I think what I'll do as I harvest my garden radishes this spring is to mix up a big batch of marinade and just pour some over radishes as I need them.

Lee


----------



## shortchef (Mar 11, 2008)

This is just wonderful for a low-fat eating program.  And DH will like it, too.  Thanks!


----------



## GrillingFool (Mar 11, 2008)

Don't limit yourself to cukes and radishes in that tasty marinade...
I bet a whole garden of fresh veggies would be great!


----------



## kadesma (Mar 11, 2008)

lee,
made a batch last Sunday and everyone loved them..My son in law wanted to take the left overs home for lunches this week..The way he eats I'd say they were gone by the time he got home They were the best and thanks...
kades


----------



## kitchenelf (Mar 11, 2008)

I only have the cucumbers but I'm going to make this to add to my salad and Asian-style salmon patties tonight!  It's printing as I type!  

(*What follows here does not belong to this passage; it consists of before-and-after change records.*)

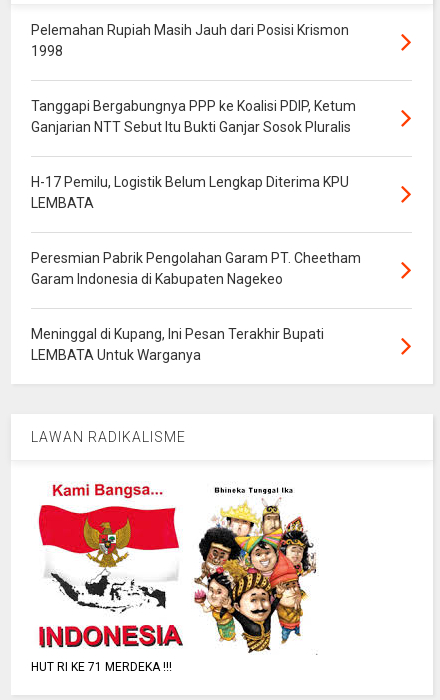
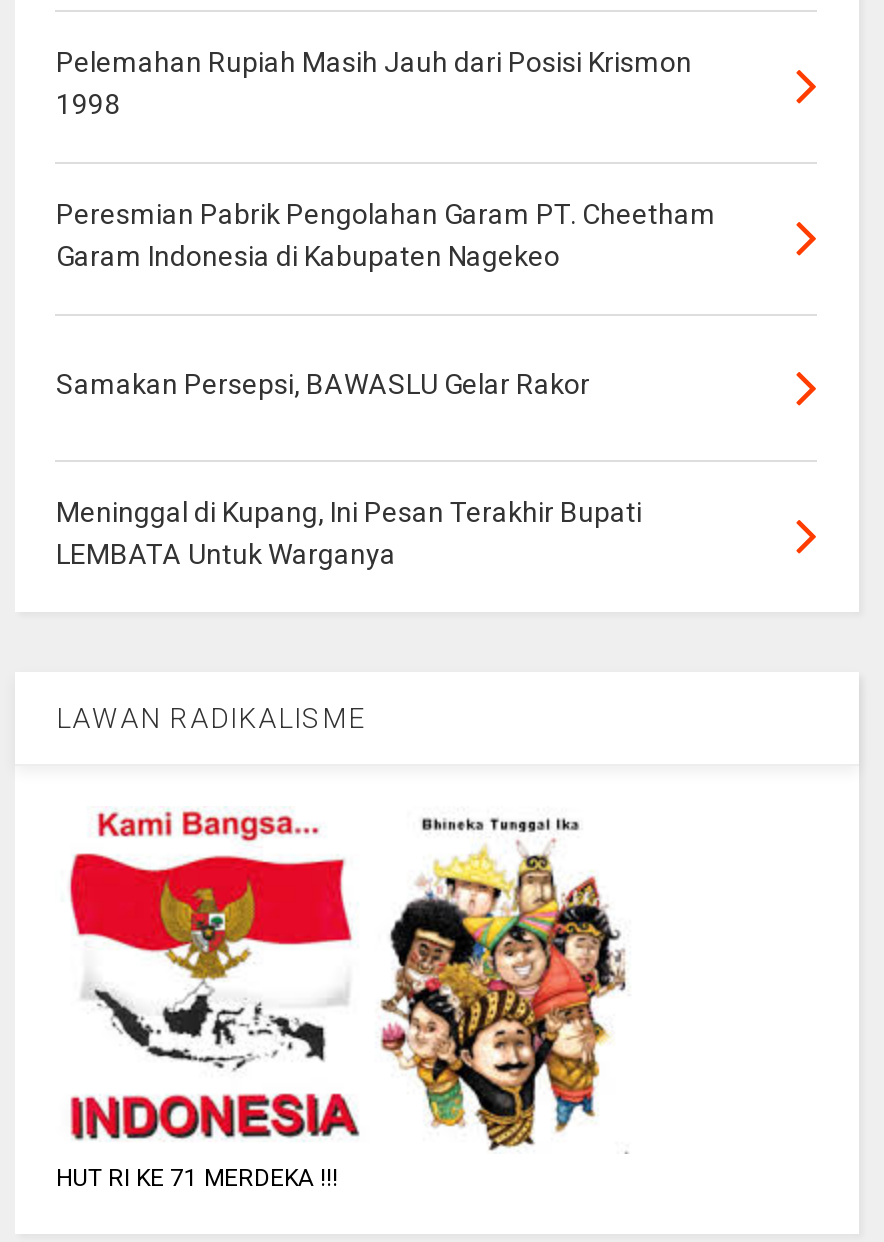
- Tanggapi Bergabungnya PPP ke Koalisi PDIP, Ketum
- Ganjarian NTT Sebut Itu Bukti Ganjar Sosok Pluralis
- H-17 Pemilu, Logistik Belum Lengkap Diterima KPU
- LEMBATA

moved up: Peresmian Pabrik Pengolahan Garam PT. Cheetham | Garam Indonesia di Kabupaten Nagekeo

+ Samakan Persepsi, BAWASLU Gelar Rakor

Gee Q - that's two things you had a hand in in my dinner tonight!  Thanks!

EDITED EDITED EDITED to add - I am so excited!!!

This is AWESOME as a little side to the salmon patties!


----------



## Azriel (Apr 17, 2008)

*I'm going to make it!*

This recipe looks very tasty. I love vegetable salads and make all kinds.  but this a new one. I will  definitely try it


----------



## kitchenelf (Apr 20, 2008)

OK - I've got my sauce already made for tomorrow.  I'm going to use both, like you did, and I'm going to place some romaine under it and use as sort of a salad.  That marinade/dressing is yummy!


----------



## sattie (Apr 20, 2008)

When I read the recipe title, I was actually thinking that both the radishes and cucumbers would be smashed... even more so than what you have depicted.  With that being said, I love the ingredients that are listed and it sounds wonderfully savory!!!  The only thing is if I make this, I would be the only one eating it.  DH is not to fond of radishes or cucumbers.


----------



## kitchenelf (Apr 20, 2008)

sattie - I do intend to smash both just "to see".  If it's just you just buy a small bag of radishes and a couple pickling cukes - I'll take a picture and post it tomorrow.


----------



## sattie (Apr 20, 2008)

Yea, I was thinking it would be more broken down, I'm sure it can be done either way. And I know either way it is done, I would eat it. I love the bite of radishes, love cucumbers, and the sauce/marinade/dressing it is in sounds absolutely devine!  

kitchenelf... can't wait to see your pics!


----------